Christ will confound and convict the sinner by His examples. Come now, O sinner, and imagine with me that you hear the and convict dread sound of the last trumpet calling you before the tribunal of this Man: Arise, ye dead, and come to judgment! “Give an account of thy stewardship.”[1] Where did you get the audacity with which you wantonly trampled My law under foot? Who has given you the courage to persecute and insult even to death Me, your Creator, your Redeemer, your Sovereign Benefactor? Give an account! Answer Me!—Now sigh forth again: Ah, Lord, remember that I am a poor mortal clothed with flesh, and subject to many weaknesses and frailties! Thy law was altogether too hard for me, and therefore Thou shouldst forgive me for not having observed it! What! the Judge will reply, am I a stock or a stone? Am I not a Man like you and clothed with flesh as you are? It is true that as Man I could not sin because I had a full knowledge of the Godhead which was united to My humanity; but were you obliged to sin because you were at liberty to do so? Was My grace, My help, ever wanting to you? Was it not always ready to assist your weakness in temptations? “Put me in remembrance, and let us plead together: tell if thou hast anything to justify thyself.”[2]

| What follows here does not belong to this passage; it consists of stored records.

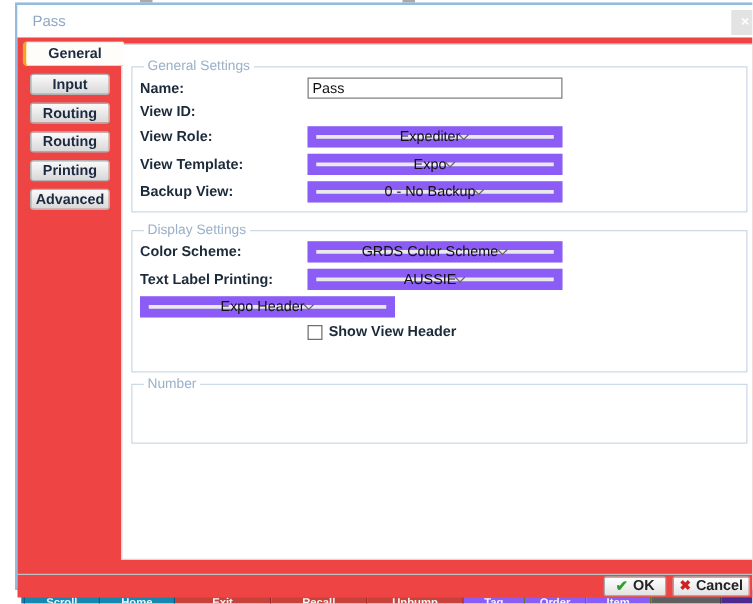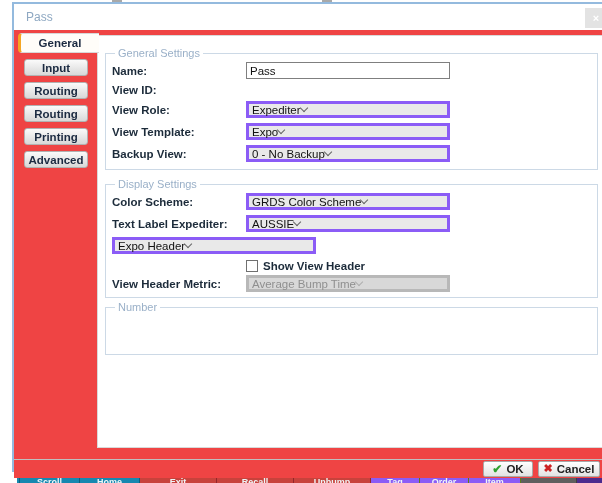--- a/index.html
+++ b/index.html
@@ -56,8 +56,8 @@
   .tinput { width:204px; height:17px; border:1px solid #7f7f7f; background:#ffffff;
             font-family:"Liberation Sans", sans-serif; font-size:11.5px; padding:0 3px; color:#111; }
   .tinput.small { width:60px; }
-  .dd { width:204px; height:17px; background:#e9e9e9; border:3px solid #8b5cf6;
-        display:flex; align-items:center; justify-content:flex-start; padding:0 5px 0 3px; }
+  .dd { width:204px; height:17px; background:#e9e9e9; border:7px solid #8b5cf6;
+        display:flex; align-items:center; justify-content:center; padding:0 5px 0 3px; }
   .dd-val { font-size:11.5px; color:#111; white-space:nowrap; }
   .chev { width:6px; height:6px; border-right:1.5px solid #666; border-bottom:1.5px solid #666;
           transform:rotate(45deg); margin-top:-3px; flex:0 0 6px; }

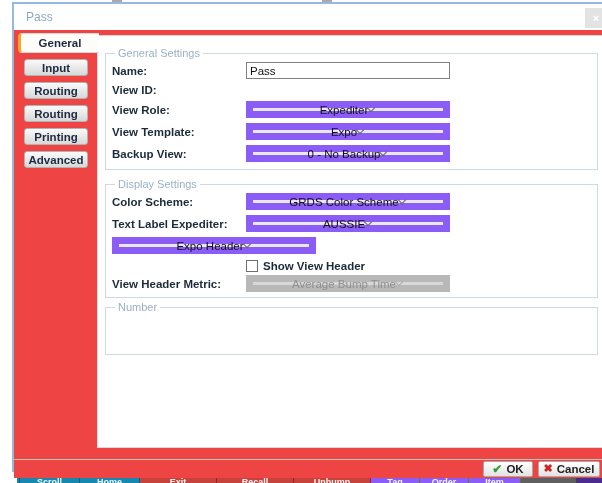--- a/index.html
+++ b/index.html
@@ -182,7 +182,7 @@
             </div>
           </div>
           <div class="row">
-            <label class="flabel">Text Label Expediter:</label>
+            <label class="flabel">Text Label Printing:</label>
             <div class="dd">
               <span class="dd-val">AUSSIE</span>
               <span class="chev"></span>

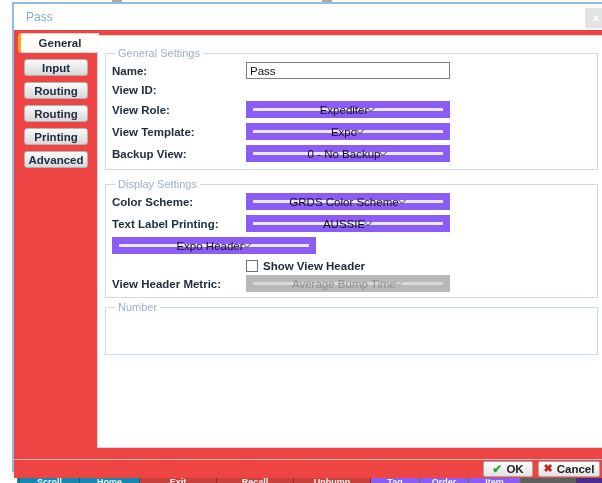--- a/index.html
+++ b/index.html
@@ -199,13 +199,6 @@
             <span class="cb"></span>
             <span class="cb-label">Show View Header</span>
           </div>
-          <div class="row">
-            <label class="flabel">View Header Metric:</label>
-            <div class="dd disabled">
-              <span class="dd-val">Average Bump Time</span>
-              <span class="chev"></span>
-            </div>
-          </div>
         </fieldset>
 
         <fieldset class="grp g-layout">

The proud man. Wilt thou still try to excuse thyself, proud man? I, the Sovereign Lord of heaven and earth, have not disdained to become like to thee; but thou, wretched worm of earth, wert ashamed to resemble Me. I took the form of a servant to teach thee humility: “Learn of Me, because I am meek and humble of heart;”[3] but thou hast not been content to remain in the limits of the station allotted thee. I have lived for thirty whole years hidden in the cabin of a poor carpenter, although I might have made a great name for Myself before the world by My preaching and miracles; I fled from the people when they wished to make Me king; but thou wert not satisfied to remain as thou wert; thou didst not spare any effort to extol thyself above others, and to treat with contempt and scorn thy fellow-men. I have worn during My whole life a poor garment; but nothing could content

  1. Redde rationen villicationis tuæ.—Luke xvi. 2.
  2. Reduc me in memoriam, et judicemur simul: narra si quid habes ut justificeris.—Is. xliii. 26
  3. Discite a me, quia mitis sum et humilis corde.—Matt. xi. 30.